At the edge of my sight, figures gathered. A Blemmye or two loomed closer in the firelight. A young boy. A man well past his prime. The circle widened without a word spoken.
“Two hundred youths died that morning,” Johan said.
“Me—and the few who were equally wise—fled. Into the forests to the west. Thick as sin. To hide. From them…”
His eyes returned at last, settling among us.
“…and from whatever lord would see fit to hang us for our will to live.”
Johan chuckled suddenly. Whatever humour lived in the sound died the instant it left him—born of bitterness alone.
“The Dwindling Forest,” he said. “What kind of fucking name is that?”
A slow shake of his head.
“Why does man insist on naming evil with laughable words? Call it the Forest of Pestilence, and maybe we’d have been wiser in our escape.”
His voice lowered. The fire seemed to listen.
“For while we hid, my friends—my companions, my brothers—fell apart. Swallowed by fog that rendered meat dead. Moss that drank them down. Roots that lured them with voices, promising peace, delivering death.”
Elrik’s quiet sob cut through the stillness. It broke Johan’s gaze as well. He looked to him then—really looked.

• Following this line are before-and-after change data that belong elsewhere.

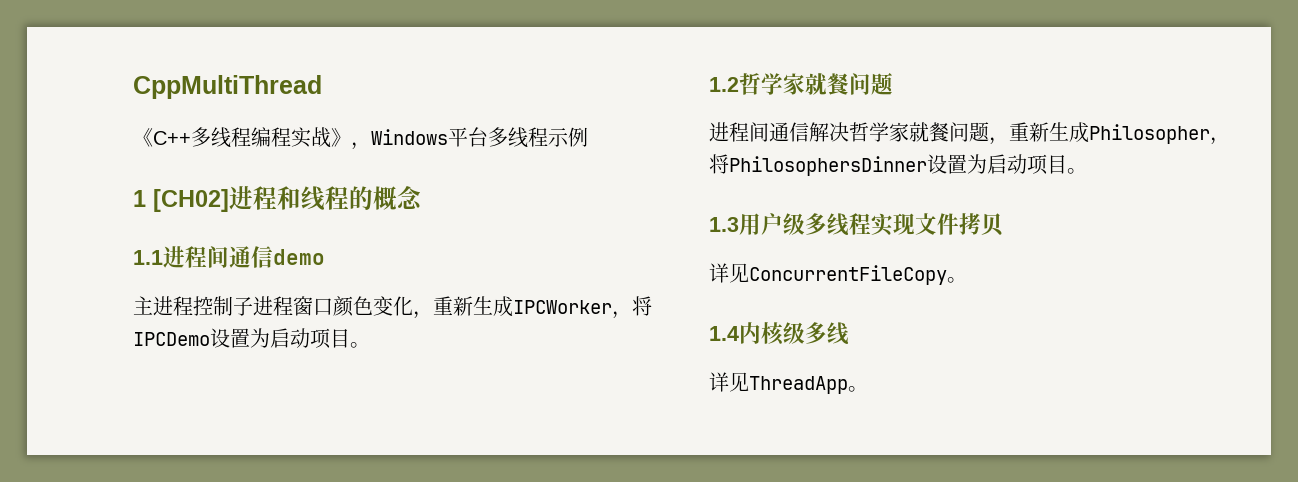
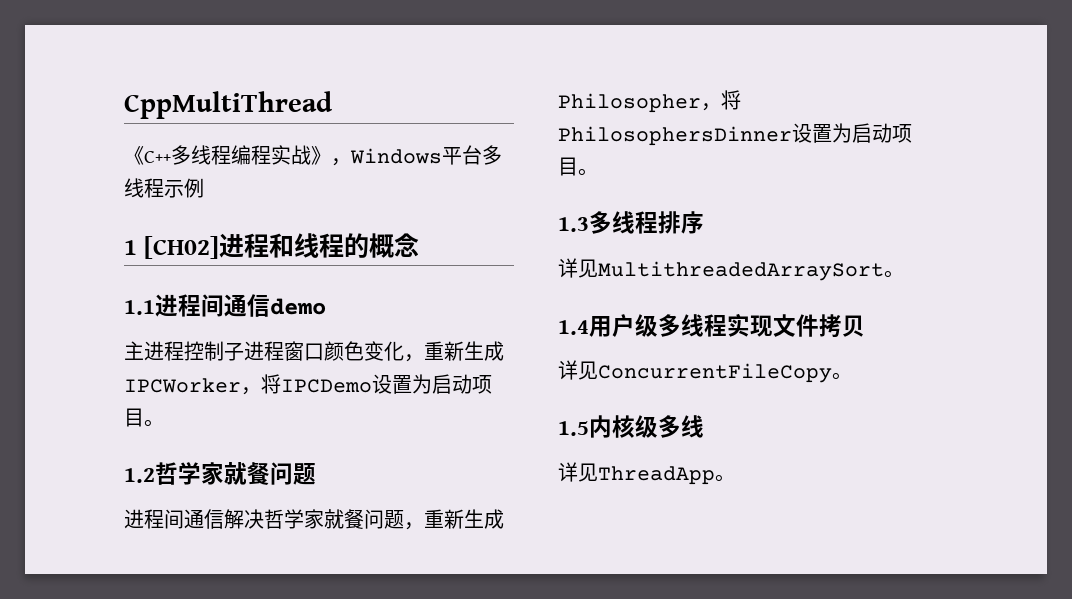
(739, 224) none -> [589,211,704,234] [558,258,904,281] [558,320,589,335] 多线程排序 // 详见MultithreadedArraySort。 // 1.4
[709,326,739,341] 1.4 -> [558,421,589,436] 1.5

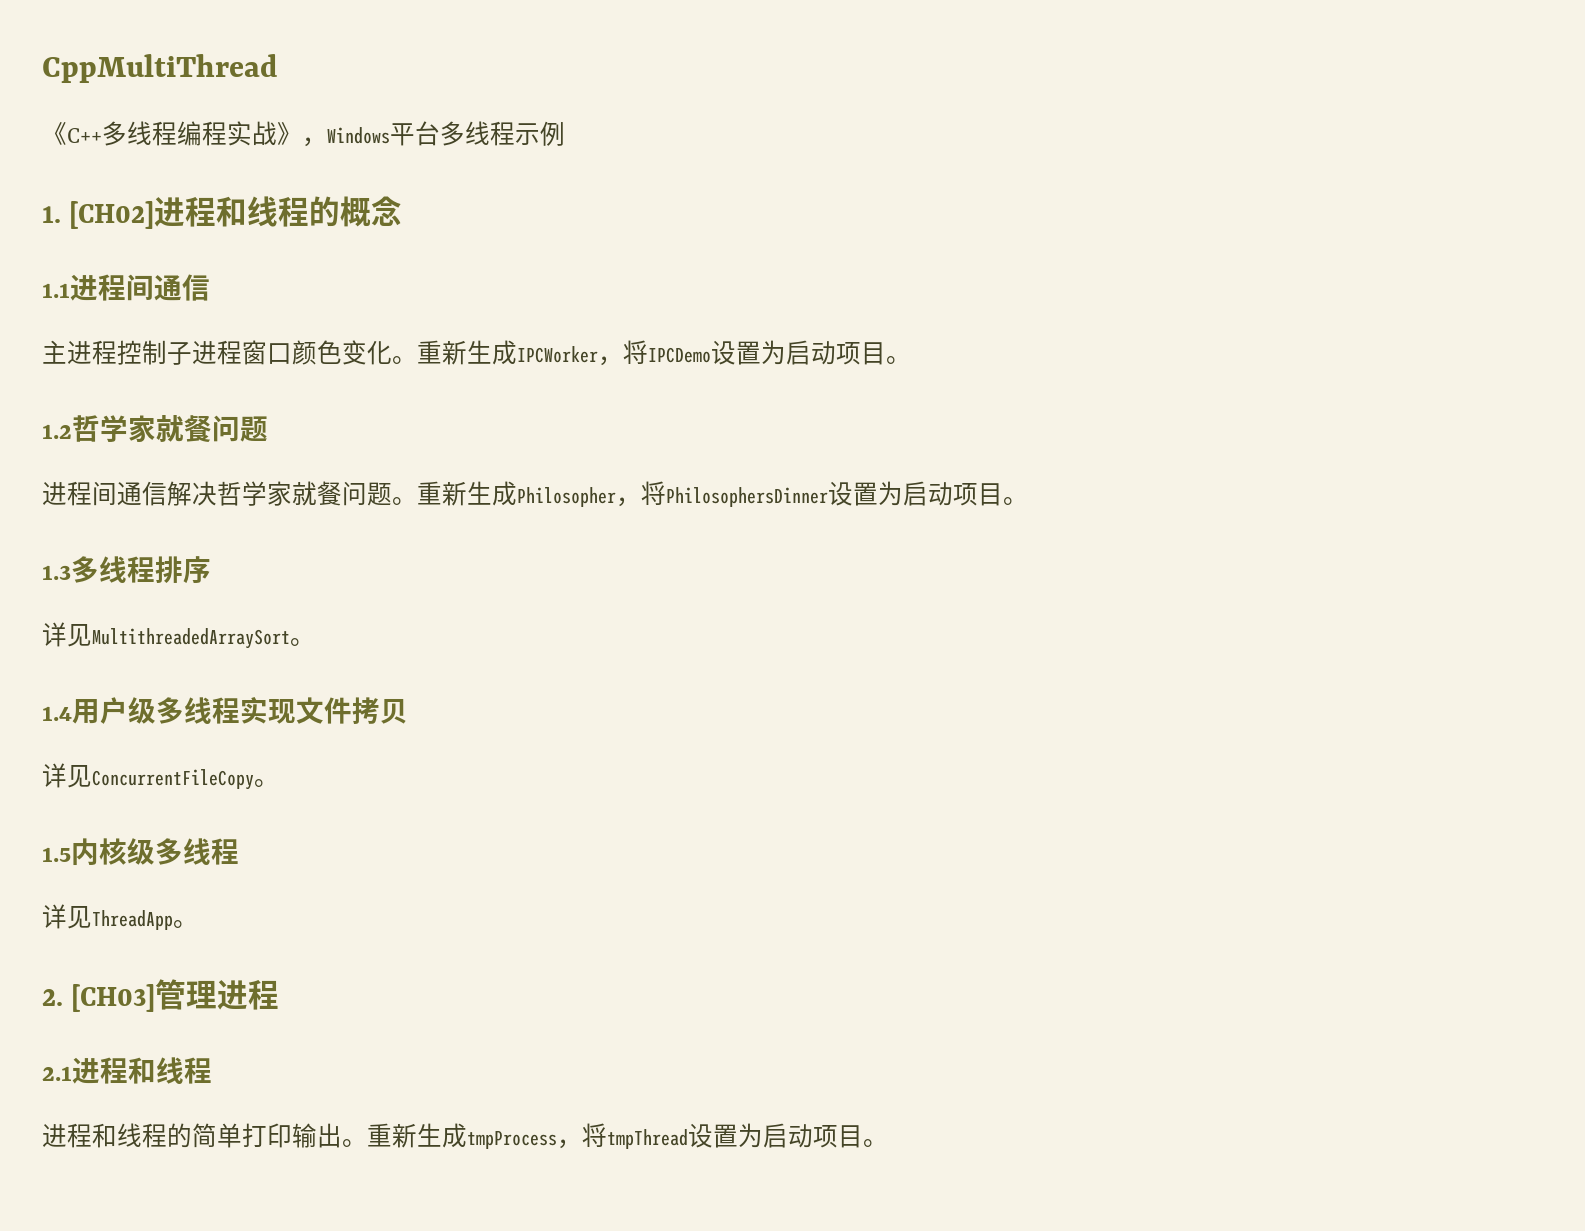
[124,240,137,255] 1 -> [42,206,61,223] 1.
[270,298,326,315] demo -> (210, 287) none
[404,354,424,362] ， -> [392,356,417,364] 。
[404,522,424,530] ， -> [392,497,417,505] 。
(704, 426) none -> [211,838,239,865] 程
(735, 478) none -> [42,979,280,1012] [42,1057,212,1084] [42,1123,888,1149] // 2. [CH03]管理进程 // 2.1进程和线程 // 进程和线程的简单打印输出。重新生成tmpProcess，将tmpThread设置为启动项目。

“Me and him made it through,” Johan said. “He pulled me from the voices. I dragged him out of the fog. And we—alone—made it through.”
He slapped Elrik on the shoulder, a thump so hard I feared it would break him. It did not. It only stopped the sobbing. Something steadier rose in Elrik then—something I had not seen since his arrival.
“It is a lie,” Johan went on. “It is all a fucking lie. No ceremony. No God. No rhythm or faith will keep you safe.”
His jaw set.
“The roots whispered to me. Told me I’d find peace with them. But my mind was stronger. They did not get me. And they did not get Elrik.”
“They did not get us because we did not allow it. My hate was stronger than their baubles and promises. My will bested theirs. And as long as blood and piss still flow through me, no God, wood, beast, or master shall command me.”
He looked up then, straight at me.
“No, Commander Edelmer. My beard will stay.”